= Surrey College of Music =

The Surrey College of Music was founded in 1946 by music teacher and educational composer John Longmire (1902-1986) with composer and organist Reginald Jevons (1901-1981). It was based at Fitznells Manor in Ewell, and received support from many of the leading musical luminaries of the time, including Sir Arnold Bax as president and Sir Adrian Boult as one of the Vice Presidents. (The other Vice President was the Home Secretary James Chuter Ede).

Longmire had studied with John Ireland and pianist Arthur Alexander at the Royal College of Music, and both agreed to serve on the advisory board of the new College. The composer, teacher and pianist Freda Swain (married to Alexander) was also on the board. Jevons was principal and Longmire was effectively Director of Music.

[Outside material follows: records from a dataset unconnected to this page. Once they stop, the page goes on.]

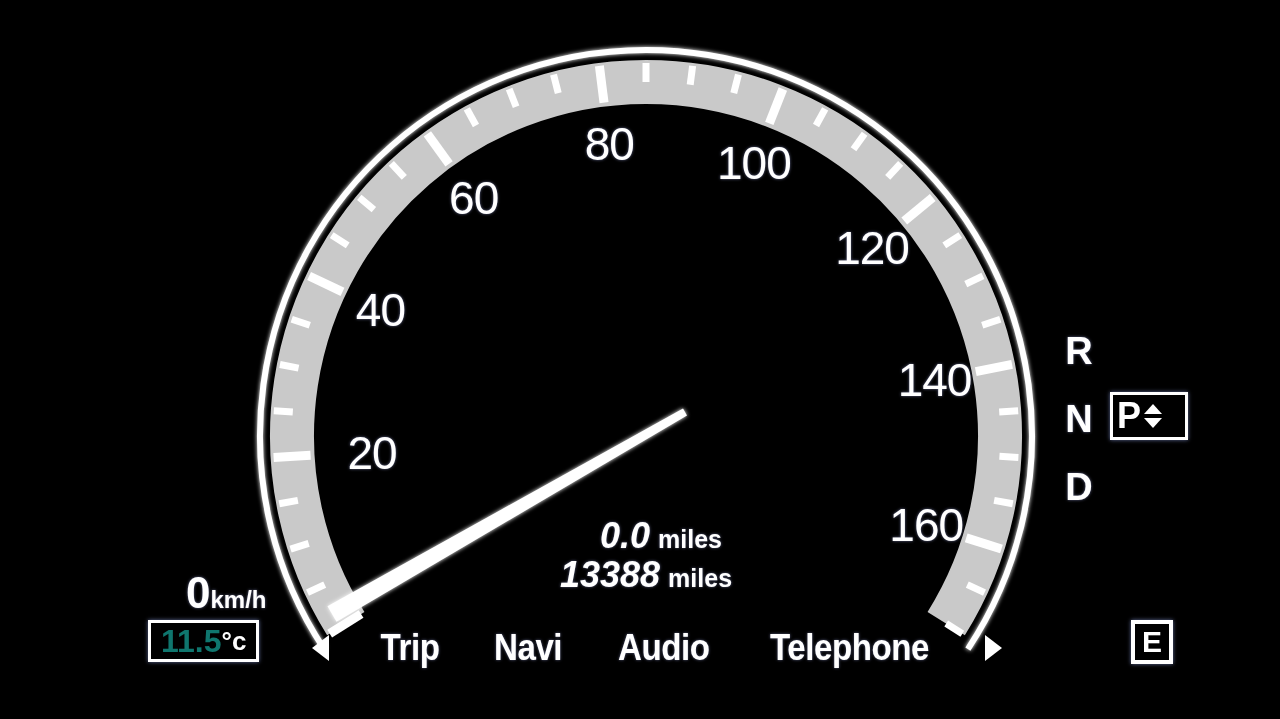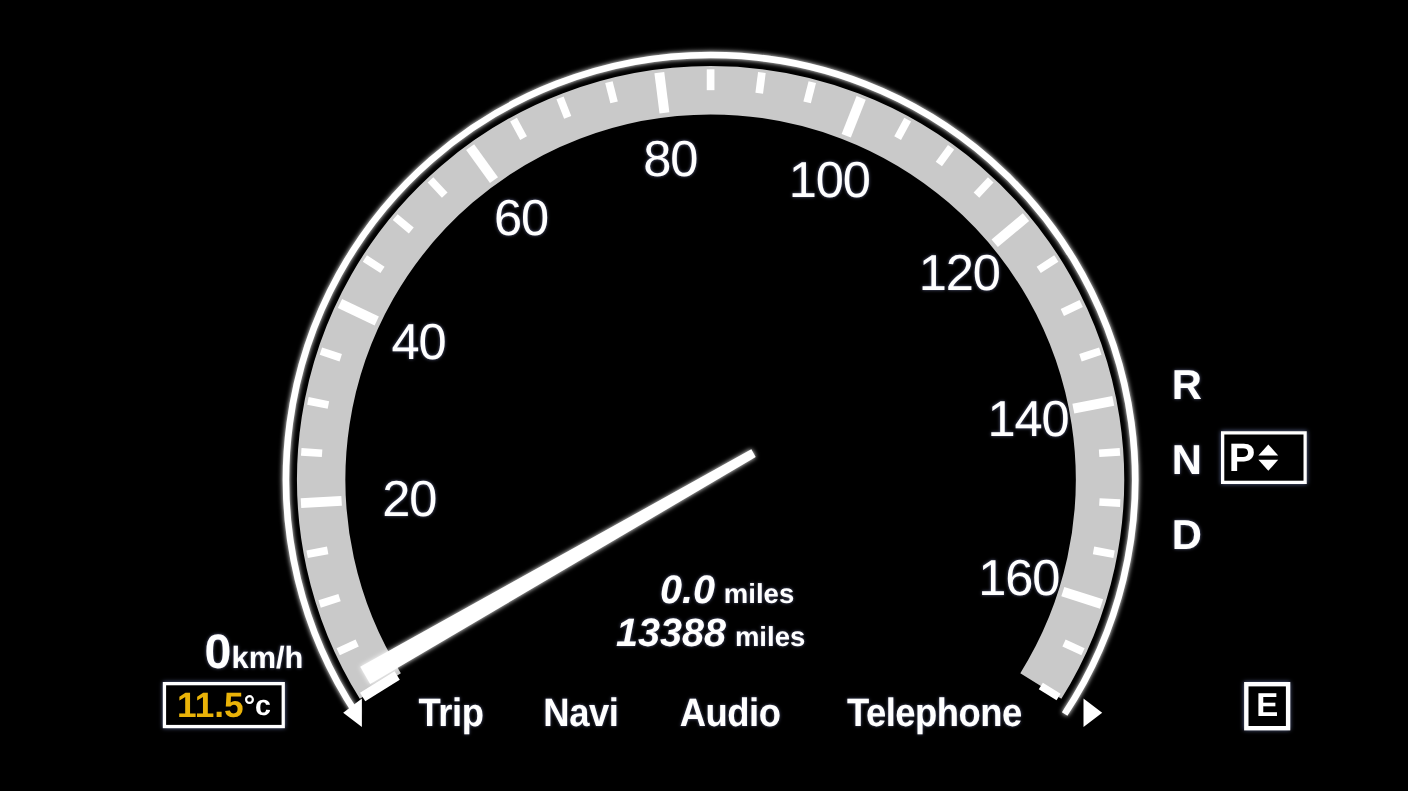--- a/index.html
+++ b/index.html
@@ -53,7 +53,7 @@
   .unit-readout .small {
     font-family: "Liberation Sans", sans-serif;
     font-weight: bold;
-    font-size: 28px;
+    font-size: 24px;
     vertical-align: baseline;
   }
 

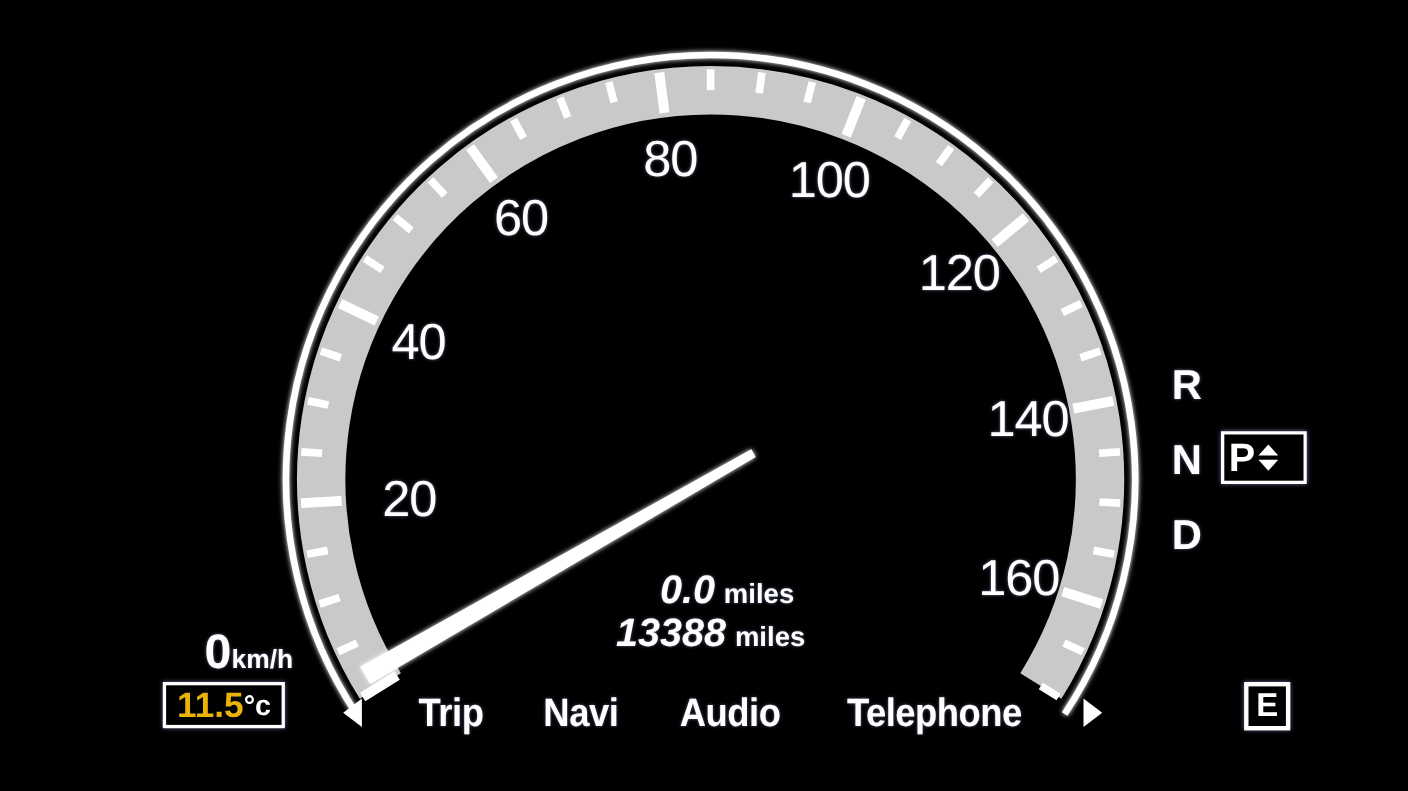--- a/index.html
+++ b/index.html
@@ -168,7 +168,7 @@
     font-weight: bold;
     font-size: 32px;
     line-height: 1;
-    color: #eab308;
+    color: #0f766e;
   }
   #temperature-unit {
     font-family: "Liberation Sans", sans-serif;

Lady Ebbisham performed the opening ceremony on 21 September 1946, with E J Dent, Gordon Jacob and pianist Mabel Lander (a pupil of Leschetizky and piano tutor to the young Princess Elizabeth) among the guests.

Formed in the wake of the United Kingdom's Education Act 1944, which aimed to expand secondary educational opportunities for children of all backgrounds by establishing new categories of grammar, secondary modern and technical schools, the College served as a training institution for music teachers needed for the new institutions. It was also a useful employment opportunity and staging post for some of the wave of émigré composers and musicians who had sought refuge in the UK during this period. Jan Sedivka, appointed to teach violin in 1946, was naturalised as a British citizen on the strength of the appointment. Karel Janovický, a refugee from Prague at the age of 20, was accepted as a student.

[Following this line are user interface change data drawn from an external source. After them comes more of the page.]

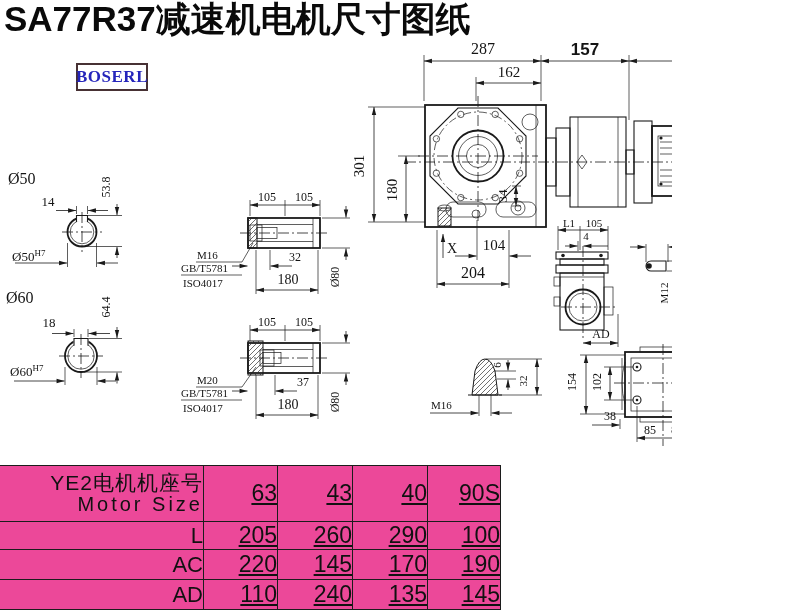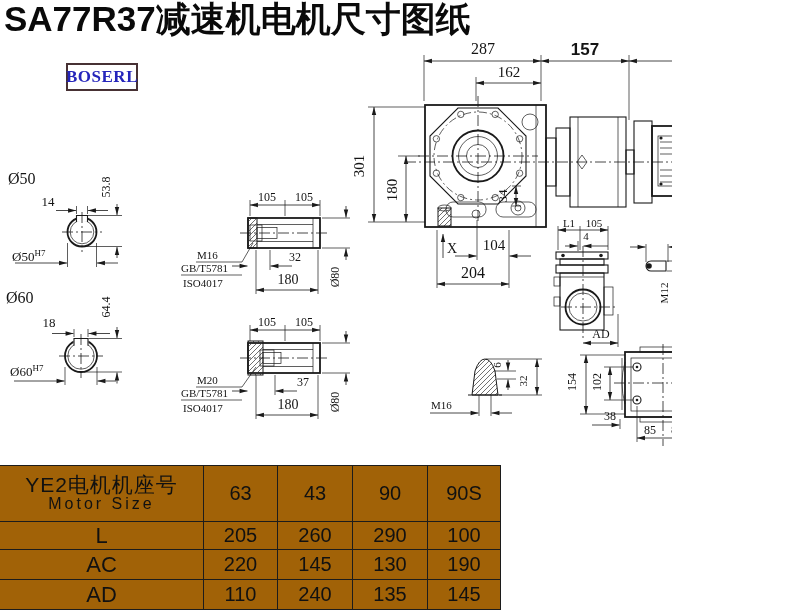--- a/index.html
+++ b/index.html
@@ -7,7 +7,7 @@
         font-family:"Liberation Sans",sans-serif;color:#111;}
   #title{position:absolute;left:4px;top:-4px;font-size:35px;font-weight:bold;color:#0a0a0a;
          letter-spacing:0px;font-family:"Liberation Sans",sans-serif;white-space:nowrap;}
-  #logo{position:absolute;left:66px;top:63px;width:68px;height:24px;border:2.5px solid #473134;
+  #logo{position:absolute;left:76px;top:63px;width:68px;height:24px;border:2.5px solid #473134;
         display:flex;align-items:center;justify-content:center;background:#fff;}
   #logo span{color:#2525bb;font-family:"Liberation Serif",serif;font-weight:bold;font-size:17px;letter-spacing:.5px;}
   svg{position:absolute;left:0;top:0;}

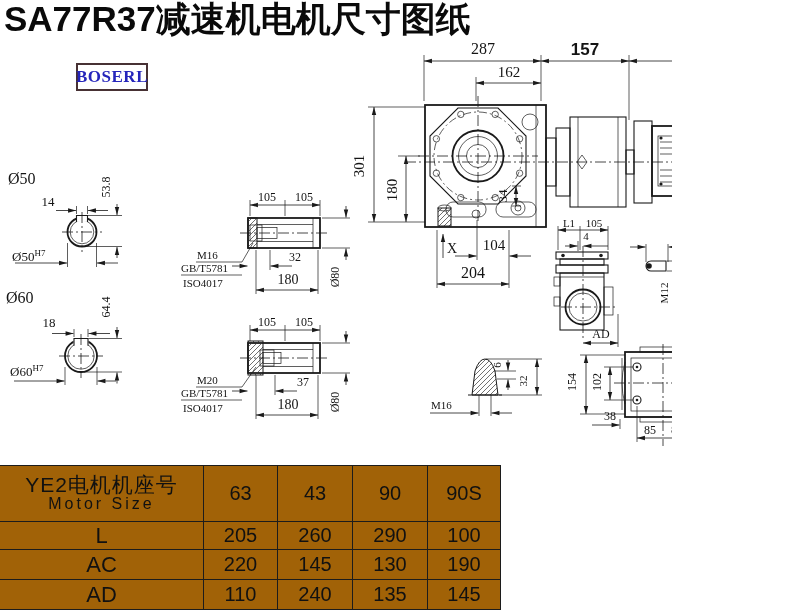--- a/index.html
+++ b/index.html
@@ -23,8 +23,8 @@
   text.db{font-family:"Liberation Sans",sans-serif;font-weight:bold}
   
   #sizetable{position:absolute;left:-1px;top:465px;border-collapse:collapse;table-layout:fixed;}
-  #sizetable td,#sizetable th{border:1.7px solid #1c1c1c;text-align:center;vertical-align:middle;
-      padding:0;font-weight:normal;line-height:1.05;background:#a16207;}
+  #sizetable td,#sizetable th{border:1.7px solid #1c1c1c;text-align:right;vertical-align:middle;
+      padding:0;font-weight:normal;line-height:1.05;background:#ec4899;}
   #sizetable .num{font-size:20px;}
   #sizetable .rowlab{font-size:22px;}
   .hcn{font-size:21px;letter-spacing:1px;}

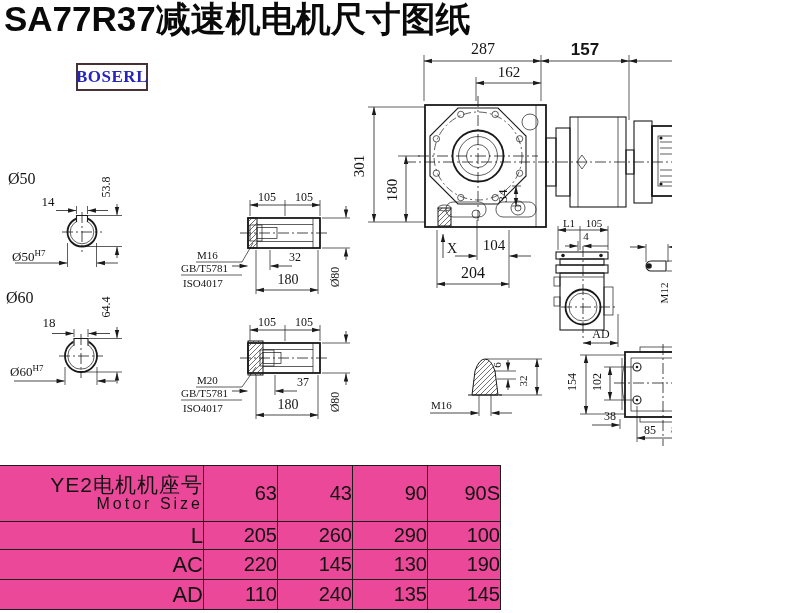--- a/index.html
+++ b/index.html
@@ -28,7 +28,7 @@
   #sizetable .num{font-size:20px;}
   #sizetable .rowlab{font-size:22px;}
   .hcn{font-size:21px;letter-spacing:1px;}
-  .hen{font-size:16px;letter-spacing:3px;}
+  .hen{font-size:20px;letter-spacing:3px;}
 </style>
 </head>
 <body>

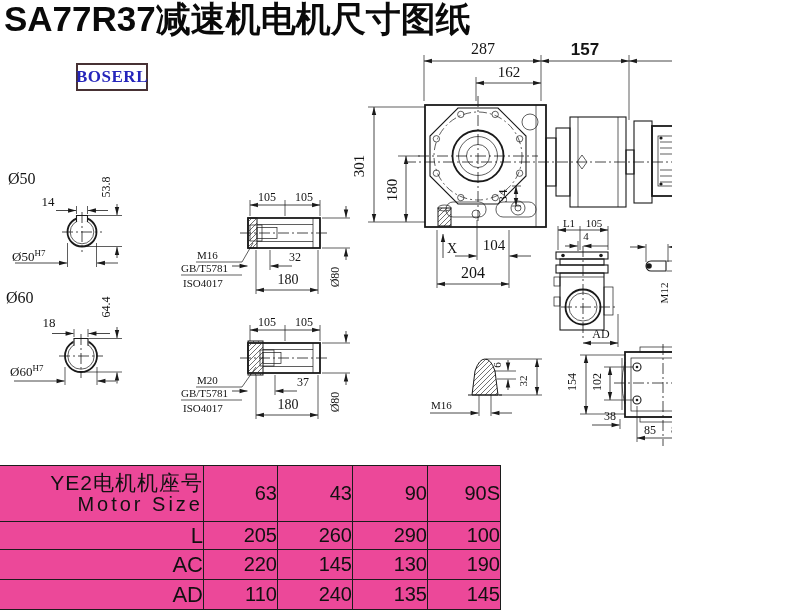--- a/index.html
+++ b/index.html
@@ -25,7 +25,7 @@
   #sizetable{position:absolute;left:-1px;top:465px;border-collapse:collapse;table-layout:fixed;}
   #sizetable td,#sizetable th{border:1.7px solid #1c1c1c;text-align:right;vertical-align:middle;
       padding:0;font-weight:normal;line-height:1.05;background:#ec4899;}
-  #sizetable .num{font-size:20px;}
+  #sizetable .num{font-size:23px;text-decoration:underline;}
   #sizetable .rowlab{font-size:22px;}
   .hcn{font-size:21px;letter-spacing:1px;}
   .hen{font-size:20px;letter-spacing:3px;}

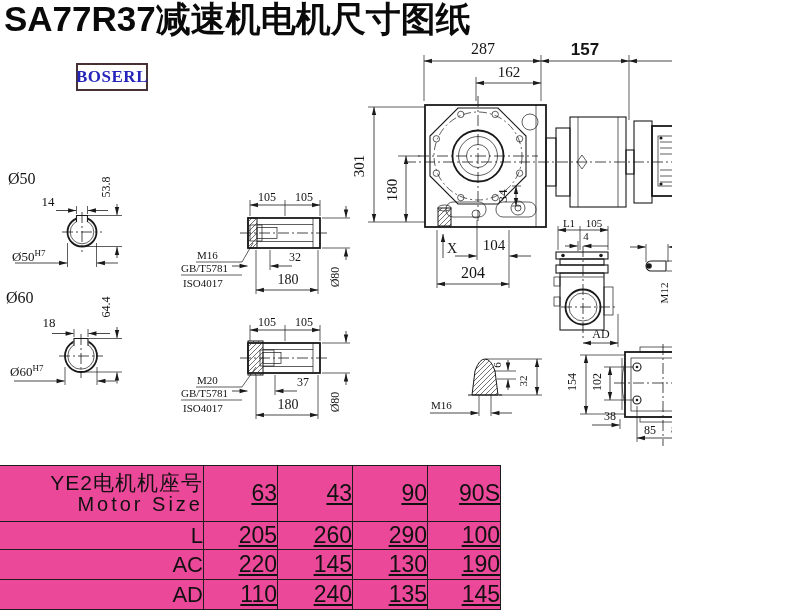--- a/index.html
+++ b/index.html
@@ -384,7 +384,7 @@
       </th>
       <th class="num">63</th>
       <th class="num">43</th>
-      <th class="num">90</th>
+      <th class="num">40</th>
       <th class="num">90S</th>
     </tr>
     <tr style="height:28px">

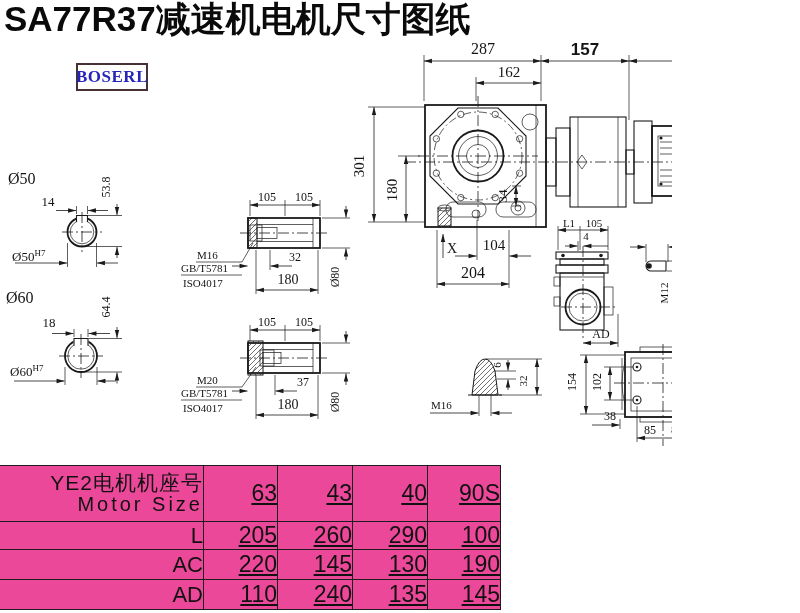--- a/index.html
+++ b/index.html
@@ -398,7 +398,7 @@
       <td class="rowlab">AC</td>
       <td class="num">220</td>
       <td class="num">145</td>
-      <td class="num">130</td>
+      <td class="num">170</td>
       <td class="num">190</td>
     </tr>
     <tr style="height:30px">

Other musicians on the teaching staff included pianist and composer Percy Turnbull and harpsichordist Ruth Dyson (1907-1997).

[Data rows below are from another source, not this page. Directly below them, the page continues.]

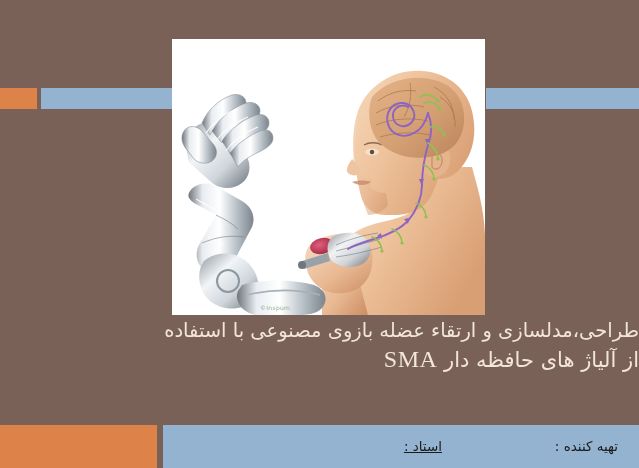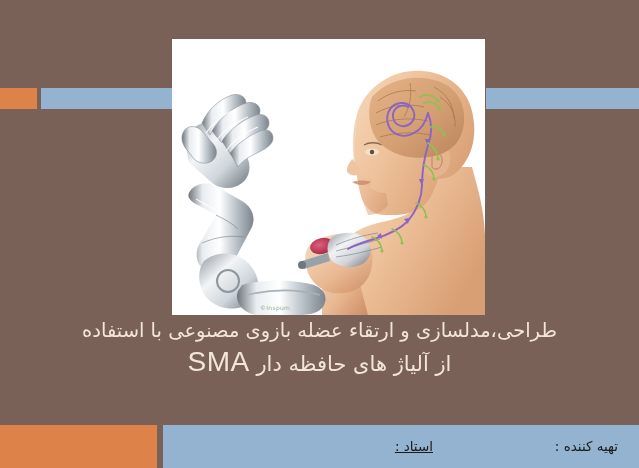--- a/index.html
+++ b/index.html
@@ -74,7 +74,7 @@
     left: 0;
     top: 318px;
     width: 639px;
-    text-align: center;
+    text-align: right;
     direction: rtl;
     color: #f2e6d8;
     font-family: "DejaVu Sans", sans-serif;

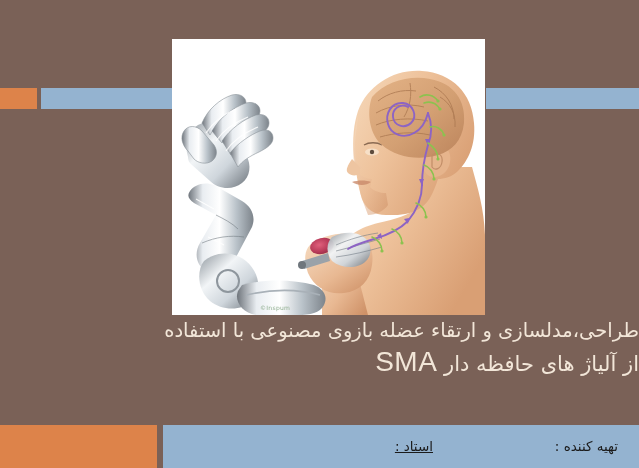--- a/index.html
+++ b/index.html
@@ -87,8 +87,8 @@
   .title-line-1 { font-size: 19.5px; }
   .title-line-2 { font-size: 21px; }
   .title-line-2 .latin {
-    font-family: Liberation Sans, sans-serif;
-    font-size: 28px;
+    font-family: Liberation Serif, serif;
+    font-size: 24px;
     letter-spacing: .5px;
   }
 

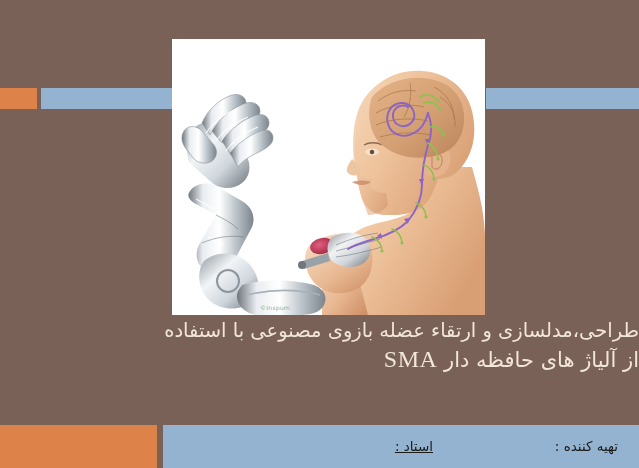--- a/index.html
+++ b/index.html
@@ -128,7 +128,7 @@
   }
   .credit-advisor {
     position: absolute;
-    right: 206px;
+    right: 197px;
     top: 13px;
     white-space: nowrap;
     text-decoration: underline;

Despite its initial success, the College struggled financially. In 1950 it appealed for support through subscription from "all those interested in music education" to add more space, buy equipment and stock the library. In December 1956 the lease of Fitznells was terminated and the College effectively closed, with activities split into two. Correspondence courses for music teachers were offered under the name Southern Music Training Centre from Bromley in Kent until 1991. And in 1959 Fitznells Manor was bought by Vivienne Price (founder of the National Children's Orchestra in 1978), and her husband Tony Carter. They formed the Fitznells School of Music offering instrumental and music theory lessons for children, running it on the ground floor while living upstairs. When the house was sold in 1988 the music school was moved to Ewell Castle School.